John Tsarpalas: Today’s podcast started off with a conversation between Tina Keats and myself talking about campaign negatives. After listening to this, I realized it is really two topics going on here and it was way too long for one segment.
So kind of like Dr. Ben Carson separating conjoined twins, I unraveled this conversation into two parts. Today’s podcast, Truthful Facts Aren’t Negatives, Commonwealthy #39, and then next week will be Responding to Political Attacks, Commonwealthy #40.
Today Tina and I are going to talk about negative ads. How do you challenge your opponent if you are being attacked or they are coming at you with negatives? How do you respond?
Tina, let’s just kind of keep it broad. We’ll talk about primaries, generals, and whatever; it’s kind of all the same as you said to me before I pushed the record button.
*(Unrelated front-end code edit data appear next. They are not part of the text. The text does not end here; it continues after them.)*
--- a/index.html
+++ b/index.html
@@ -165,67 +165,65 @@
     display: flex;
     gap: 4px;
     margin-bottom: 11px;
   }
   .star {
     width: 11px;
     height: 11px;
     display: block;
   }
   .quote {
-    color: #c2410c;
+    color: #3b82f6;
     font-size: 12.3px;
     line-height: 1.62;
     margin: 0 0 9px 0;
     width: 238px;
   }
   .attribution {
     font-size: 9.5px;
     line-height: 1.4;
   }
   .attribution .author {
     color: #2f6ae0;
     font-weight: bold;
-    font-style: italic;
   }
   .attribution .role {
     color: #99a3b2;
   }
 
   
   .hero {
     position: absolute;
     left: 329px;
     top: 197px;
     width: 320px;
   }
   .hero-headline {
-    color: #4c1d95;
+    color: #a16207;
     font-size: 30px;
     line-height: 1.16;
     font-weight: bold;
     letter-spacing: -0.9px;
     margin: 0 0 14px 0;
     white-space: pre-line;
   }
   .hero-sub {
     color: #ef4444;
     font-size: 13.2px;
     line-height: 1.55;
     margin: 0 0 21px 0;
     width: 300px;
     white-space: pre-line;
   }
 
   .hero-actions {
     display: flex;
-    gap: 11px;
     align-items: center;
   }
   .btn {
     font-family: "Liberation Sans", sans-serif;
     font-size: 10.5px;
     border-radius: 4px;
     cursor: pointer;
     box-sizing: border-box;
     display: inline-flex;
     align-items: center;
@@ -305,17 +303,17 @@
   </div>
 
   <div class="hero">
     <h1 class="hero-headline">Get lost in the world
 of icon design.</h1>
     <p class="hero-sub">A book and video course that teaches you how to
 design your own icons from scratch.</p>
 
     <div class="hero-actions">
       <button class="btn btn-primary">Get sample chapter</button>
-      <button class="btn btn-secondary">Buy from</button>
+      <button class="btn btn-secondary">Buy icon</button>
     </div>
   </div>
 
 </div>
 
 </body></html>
So let’s just jump right in.
Kristina Keats: Okay, well the first thing about negative adverting is that a lot of people are really uncomfortable with it. They say things like, “I don’t want to do any negative advertising.” My response to that is, first off, you have to define what you are talking about.
If you are need in of letting the voters know a negative event or attribute of your opponent (for example, let’s say they were arrested for a DUI or they were arrested for having an underage drinking party in their house),that is not negative advertising. That is informing people of facts. And then it is up to the voter to decide whether they want that person representing them.
It is important to distinguish between untruthful things that people say and truthful facts. If you have a truthful fact (for example, DUI) and you want to inform the voters of that, the best way to do that is you need to get original documents. I am really big on original documents.
You get a copy of the court preceding. You are not going to use the entire thing in a mailing, but you are going to pull out the things that are important (the date, the number, the verdict, or whatever) and reproduce it so that people can see it. Then it is not just you saying that this happened; you are showing that this happened.
The document better be a hundred percent accurate. No forged documents. Don’t pull a (who was that guy?) Dan Rather who accepted forged documents on George W. Bush.
John Tsarpalas: Yeah!
Kristina Keats: If the document is real, you go to the original source. It could also be a newspaper article about something that happened. It’s always better to use a third party source when you are disseminating information. That even means positive information about yourself. If you can get somebody else saying it, it’s much better.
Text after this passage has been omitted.